Councilors spent more than an hour debating a line described in the packet as an IRRRB allocation that historically flows through to VIDA (the city’s economic development entity) or is used for project‑specific grants and loans. Councilor Buck Schneider argued the $310,000 “is not money coming into us and being used on our bottom line,” and that recording it as general‑fund revenue without a matching expense misstates the city’s financial picture.

Mayor and finance staff said the allocation has historically been recorded in the general fund because the city receives the check and then disburses the money; staff cautioned that timing differences across fiscal years can make revenue and expense recognition appear misaligned. Jenny Bubinet, the community planning director, told the council the IRRRB funding has varied year to year and is often used for VIDA projects or pass‑through loans.

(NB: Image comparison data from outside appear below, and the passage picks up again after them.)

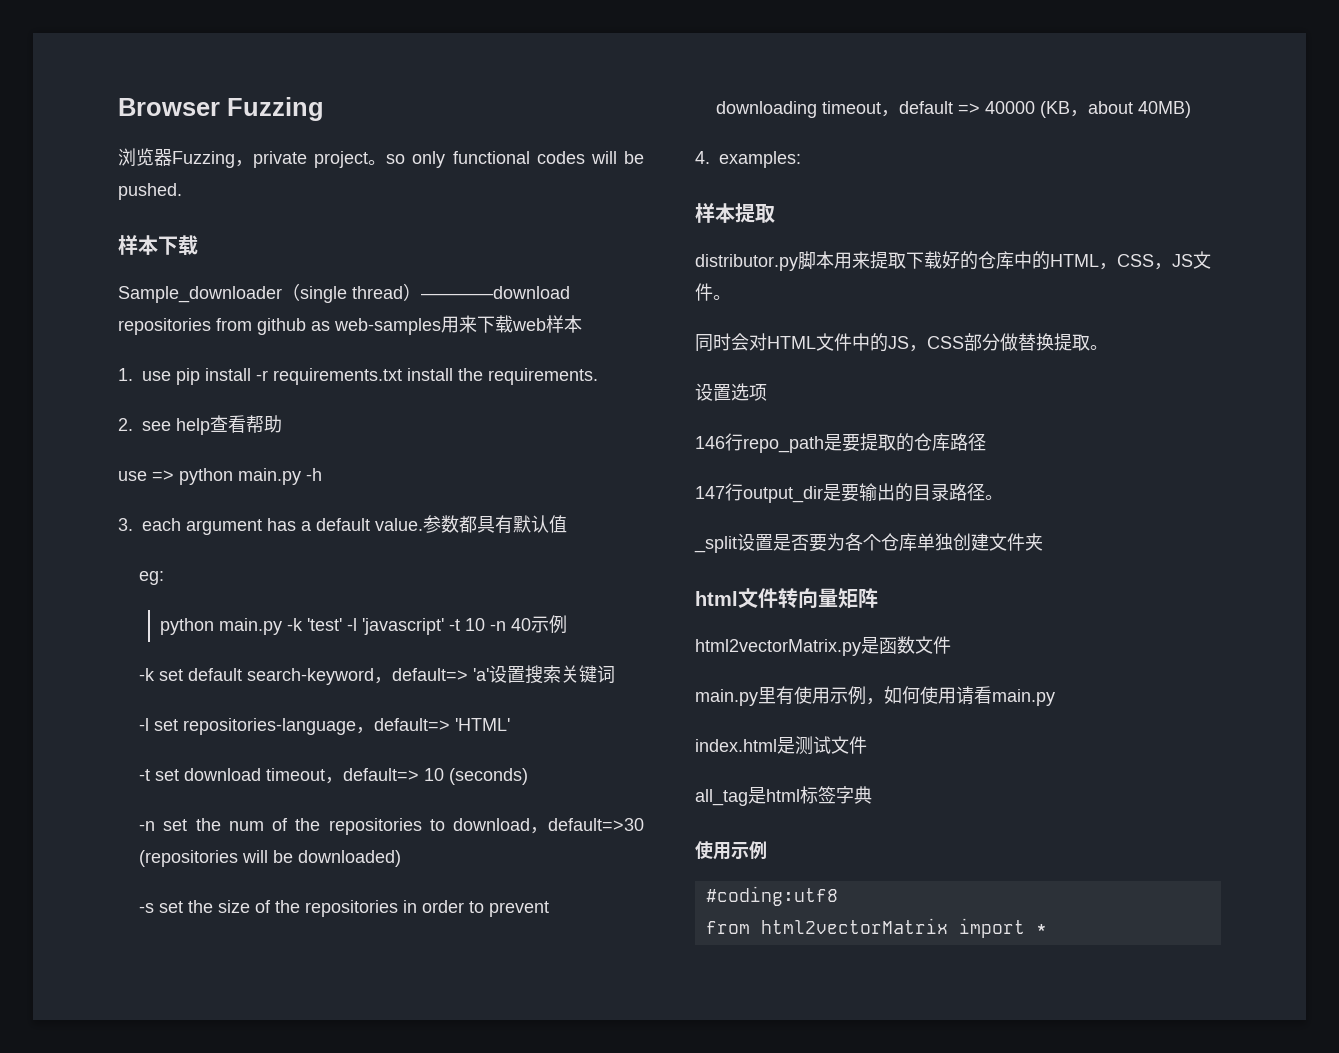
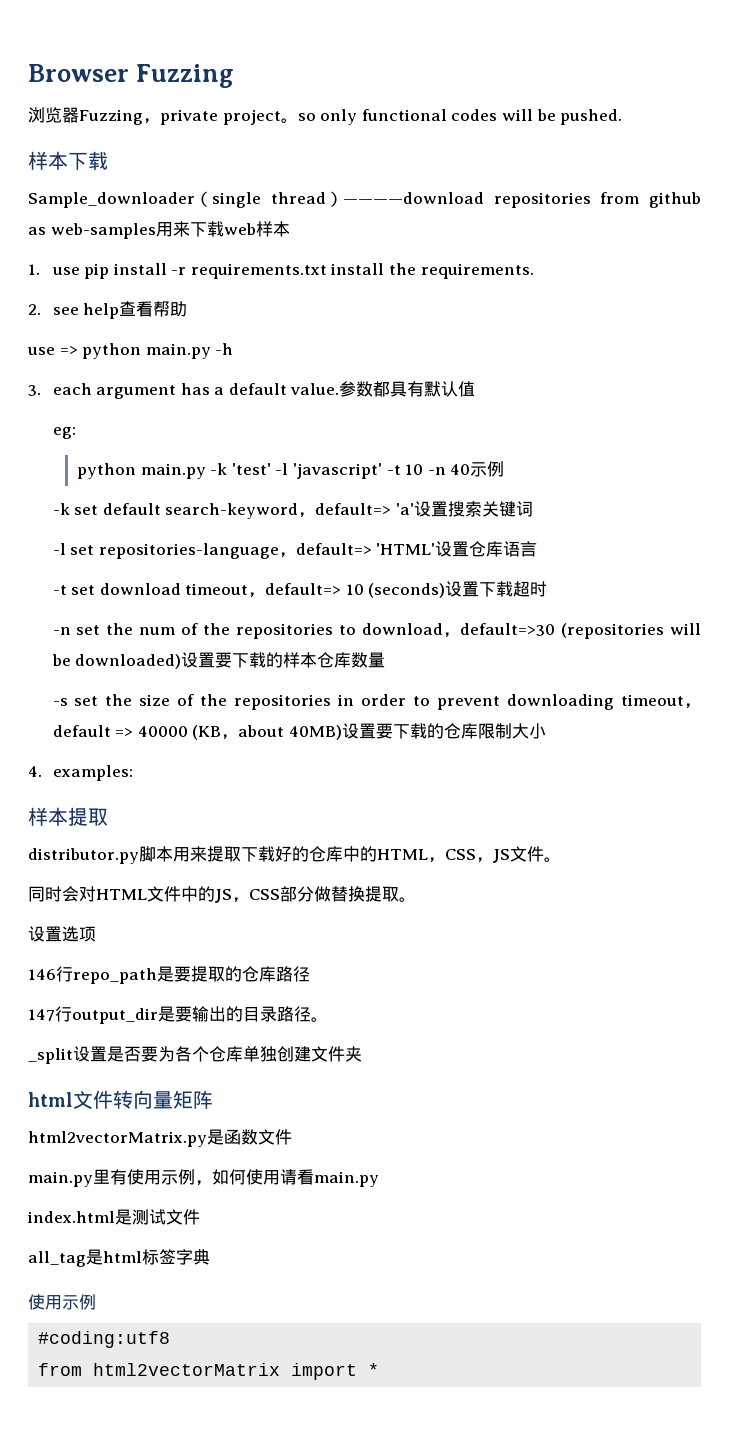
(511, 724) none -> [435,541,538,557] 设置仓库语言
(529, 776) none -> [445,581,548,597] 设置下载超时
(402, 858) none -> [181,652,386,668] 设置要下载的样本仓库数量
(1192, 109) none -> [341,723,546,739] 设置要下载的仓库限制大小

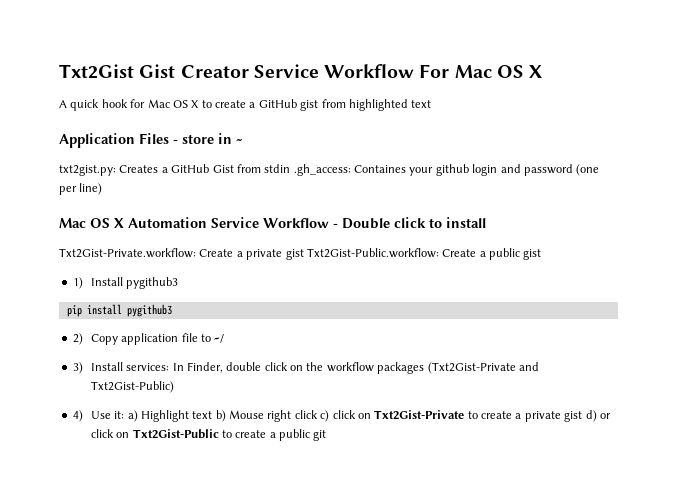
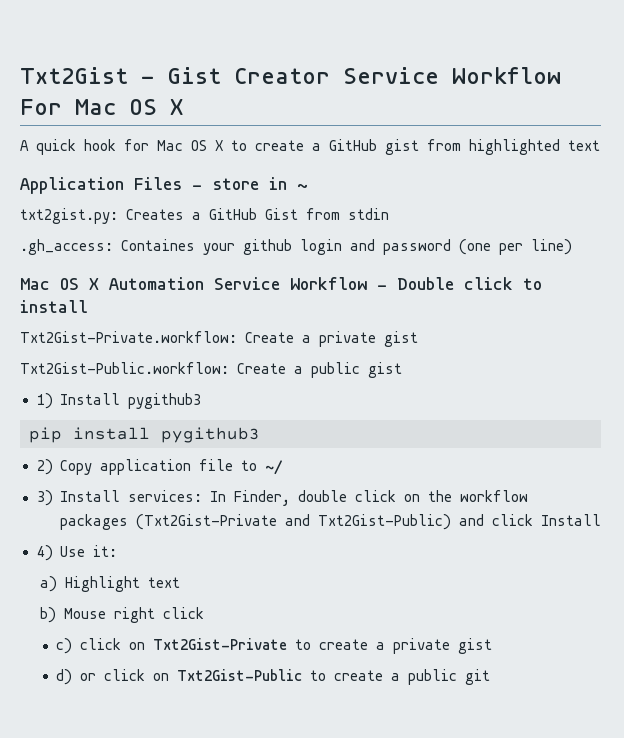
(134, 71) none -> [141,76,154,84] -
(291, 168) none -> (389, 214) //
(304, 254) none -> (418, 339) //
(174, 387) none -> [459,514,601,526] and click Install
(125, 415) none -> (117, 551) //
(213, 415) none -> (180, 582) //
(318, 414) none -> (204, 613) //
(583, 416) none -> (493, 646) //

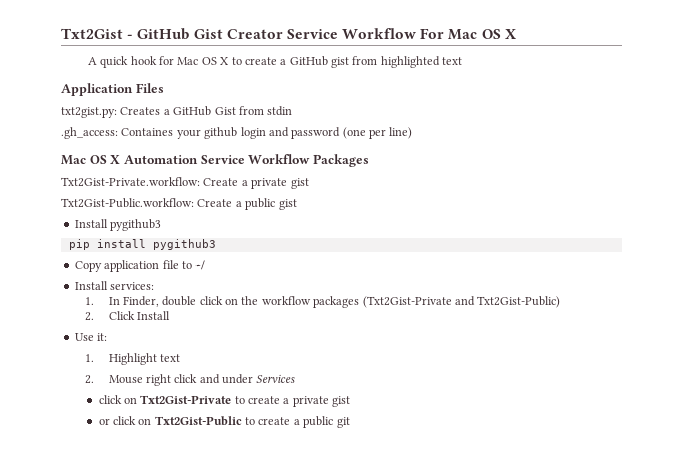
(154, 80) none -> [137,28,190,40] GitHub
[192,177,308,190] - store in ~ -> (164, 88) none
[377,277,542,290] [20,300,88,313] - Double click to install -> [312,154,369,167] Packages
[36,393,53,409] 1) -> (297, 204) none
[36,459,53,475] 2) -> (216, 244) none
[36,490,53,506] 3) -> (206, 265) none
(202, 496) none -> [84,297,94,305] // 1.
[459,514,533,526] and click -> [84,311,135,321] // 2. Click
[36,545,53,561] 4) -> (170, 315) none
[39,576,57,592] a) -> [84,354,94,362] 1.
[39,607,56,623] b) -> [84,375,94,384] 2.
[56,638,73,654] // c) -> [199,374,296,384] and under Services //
[56,669,73,685] d) -> (351, 401) none

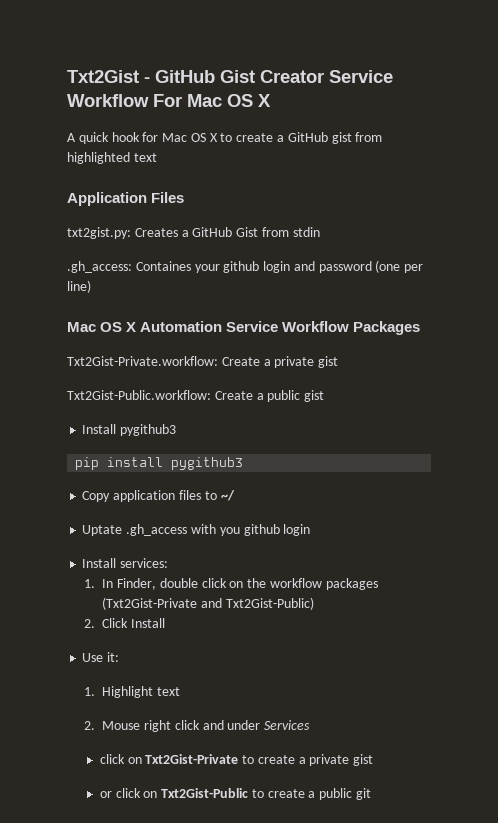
[162,260,179,269] file -> [178,490,201,500] files
(206, 265) none -> [82,524,311,536] // Uptate .gh_access with you github login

Faced with two practical options — remove the $310,000 revenue from the draft budget or add a matching VIDA/project expense line — councilors moved that staff be authorized to choose the correct technical fix. The motion carried on a voice vote; the transcript records the mayor calling for ayes and saying “motion carries.” The vote was recorded as a voice vote and no roll‑call tally appears in the minutes.

Why it matters: Several council members said the city’s bond counsel and rating analysts have flagged repeated use of reserves and optimistic revenue estimates. Councilor Bach Schneider argued the change is intended to make the budget more transparent and accurate ahead of the levy setting. Councilors also emphasized the potential downstream effect: removing the $310,000 as revenue will either force $310,000 of expenditure cuts or a levy increase unless other offsets are identified.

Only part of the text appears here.